Problem statement: Set down every entry again exactly as it stands below.

[Stored data]
....

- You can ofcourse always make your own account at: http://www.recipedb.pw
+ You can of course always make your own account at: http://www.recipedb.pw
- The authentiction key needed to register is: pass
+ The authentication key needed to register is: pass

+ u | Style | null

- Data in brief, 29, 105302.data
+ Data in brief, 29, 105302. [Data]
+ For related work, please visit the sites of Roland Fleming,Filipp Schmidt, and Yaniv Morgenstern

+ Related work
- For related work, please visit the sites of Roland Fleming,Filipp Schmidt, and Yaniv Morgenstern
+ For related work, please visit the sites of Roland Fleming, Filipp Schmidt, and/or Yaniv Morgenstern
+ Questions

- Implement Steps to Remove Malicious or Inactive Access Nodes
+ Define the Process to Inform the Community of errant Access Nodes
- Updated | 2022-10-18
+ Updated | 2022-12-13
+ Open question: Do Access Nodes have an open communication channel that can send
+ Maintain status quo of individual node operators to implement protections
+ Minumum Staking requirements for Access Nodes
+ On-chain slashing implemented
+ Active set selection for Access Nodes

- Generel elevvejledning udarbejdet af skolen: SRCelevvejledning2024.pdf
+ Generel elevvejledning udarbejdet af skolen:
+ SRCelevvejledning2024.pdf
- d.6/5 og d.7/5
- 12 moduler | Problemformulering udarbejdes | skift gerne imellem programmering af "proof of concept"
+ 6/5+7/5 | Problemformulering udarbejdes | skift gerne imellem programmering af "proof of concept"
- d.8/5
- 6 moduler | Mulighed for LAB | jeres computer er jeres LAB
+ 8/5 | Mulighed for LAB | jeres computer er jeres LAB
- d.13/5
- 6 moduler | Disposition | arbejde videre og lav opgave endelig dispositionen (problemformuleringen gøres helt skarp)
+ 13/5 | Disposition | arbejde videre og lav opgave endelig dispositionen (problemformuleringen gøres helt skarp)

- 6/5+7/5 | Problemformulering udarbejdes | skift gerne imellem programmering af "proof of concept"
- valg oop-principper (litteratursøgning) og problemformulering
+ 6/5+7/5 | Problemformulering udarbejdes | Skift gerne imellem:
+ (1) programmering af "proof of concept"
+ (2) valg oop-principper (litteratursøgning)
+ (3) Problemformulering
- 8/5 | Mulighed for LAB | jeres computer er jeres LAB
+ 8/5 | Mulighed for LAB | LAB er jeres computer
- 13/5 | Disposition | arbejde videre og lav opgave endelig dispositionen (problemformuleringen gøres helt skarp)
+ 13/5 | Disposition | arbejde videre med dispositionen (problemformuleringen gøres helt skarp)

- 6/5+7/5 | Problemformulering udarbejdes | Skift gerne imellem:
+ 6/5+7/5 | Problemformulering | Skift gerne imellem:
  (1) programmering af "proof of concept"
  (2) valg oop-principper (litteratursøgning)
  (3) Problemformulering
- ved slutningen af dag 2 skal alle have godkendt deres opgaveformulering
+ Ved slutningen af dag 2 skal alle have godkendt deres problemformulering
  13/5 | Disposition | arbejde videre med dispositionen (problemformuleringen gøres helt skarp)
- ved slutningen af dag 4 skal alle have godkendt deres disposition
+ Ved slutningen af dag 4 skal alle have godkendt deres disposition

....

Task answer:
- You can ofcourse always make your own account at: http://www.recipedb.pw
+ You can of course always make your own account at: http://www.recipedb.pw
- The authentiction key needed to register is: pass
+ The authentication key needed to register is: pass

+ u | Style | null

- Data in brief, 29, 105302.data
+ Data in brief, 29, 105302. [Data]
+ For related work, please visit the sites of Roland Fleming,Filipp Schmidt, and Yaniv Morgenstern

+ Related work
- For related work, please visit the sites of Roland Fleming,Filipp Schmidt, and Yaniv Morgenstern
+ For related work, please visit the sites of Roland Fleming, Filipp Schmidt, and/or Yaniv Morgenstern
+ Questions

- Implement Steps to Remove Malicious or Inactive Access Nodes
+ Define the Process to Inform the Community of errant Access Nodes
- Updated | 2022-10-18
+ Updated | 2022-12-13
+ Open question: Do Access Nodes have an open communication channel that can send
+ Maintain status quo of individual node operators to implement protections
+ Minumum Staking requirements for Access Nodes
+ On-chain slashing implemented
+ Active set selection for Access Nodes

- Generel elevvejledning udarbejdet af skolen: SRCelevvejledning2024.pdf
+ Generel elevvejledning udarbejdet af skolen:
+ SRCelevvejledning2024.pdf
- d.6/5 og d.7/5
- 12 moduler | Problemformulering udarbejdes | skift gerne imellem programmering af "proof of concept"
+ 6/5+7/5 | Problemformulering udarbejdes | skift gerne imellem programmering af "proof of concept"
- d.8/5
- 6 moduler | Mulighed for LAB | jeres computer er jeres LAB
+ 8/5 | Mulighed for LAB | jeres computer er jeres LAB
- d.13/5
- 6 moduler | Disposition | arbejde videre og lav opgave endelig dispositionen (problemformuleringen gøres helt skarp)
+ 13/5 | Disposition | arbejde videre og lav opgave endelig dispositionen (problemformuleringen gøres helt skarp)

- 6/5+7/5 | Problemformulering udarbejdes | skift gerne imellem programmering af "proof of concept"
- valg oop-principper (litteratursøgning) og problemformulering
+ 6/5+7/5 | Problemformulering udarbejdes | Skift gerne imellem:
+ (1) programmering af "proof of concept"
+ (2) valg oop-principper (litteratursøgning)
+ (3) Problemformulering
- 8/5 | Mulighed for LAB | jeres computer er jeres LAB
+ 8/5 | Mulighed for LAB | LAB er jeres computer
- 13/5 | Disposition | arbejde videre og lav opgave endelig dispositionen (problemformuleringen gøres helt skarp)
+ 13/5 | Disposition | arbejde videre med dispositionen (problemformuleringen gøres helt skarp)

- 6/5+7/5 | Problemformulering udarbejdes | Skift gerne imellem:
+ 6/5+7/5 | Problemformulering | Skift gerne imellem:
  (1) programmering af "proof of concept"
  (2) valg oop-principper (litteratursøgning)
  (3) Problemformulering
- ved slutningen af dag 2 skal alle have godkendt deres opgaveformulering
+ Ved slutningen af dag 2 skal alle have godkendt deres problemformulering
  13/5 | Disposition | arbejde videre med dispositionen (problemformuleringen gøres helt skarp)
- ved slutningen af dag 4 skal alle have godkendt deres disposition
+ Ved slutningen af dag 4 skal alle have godkendt deres disposition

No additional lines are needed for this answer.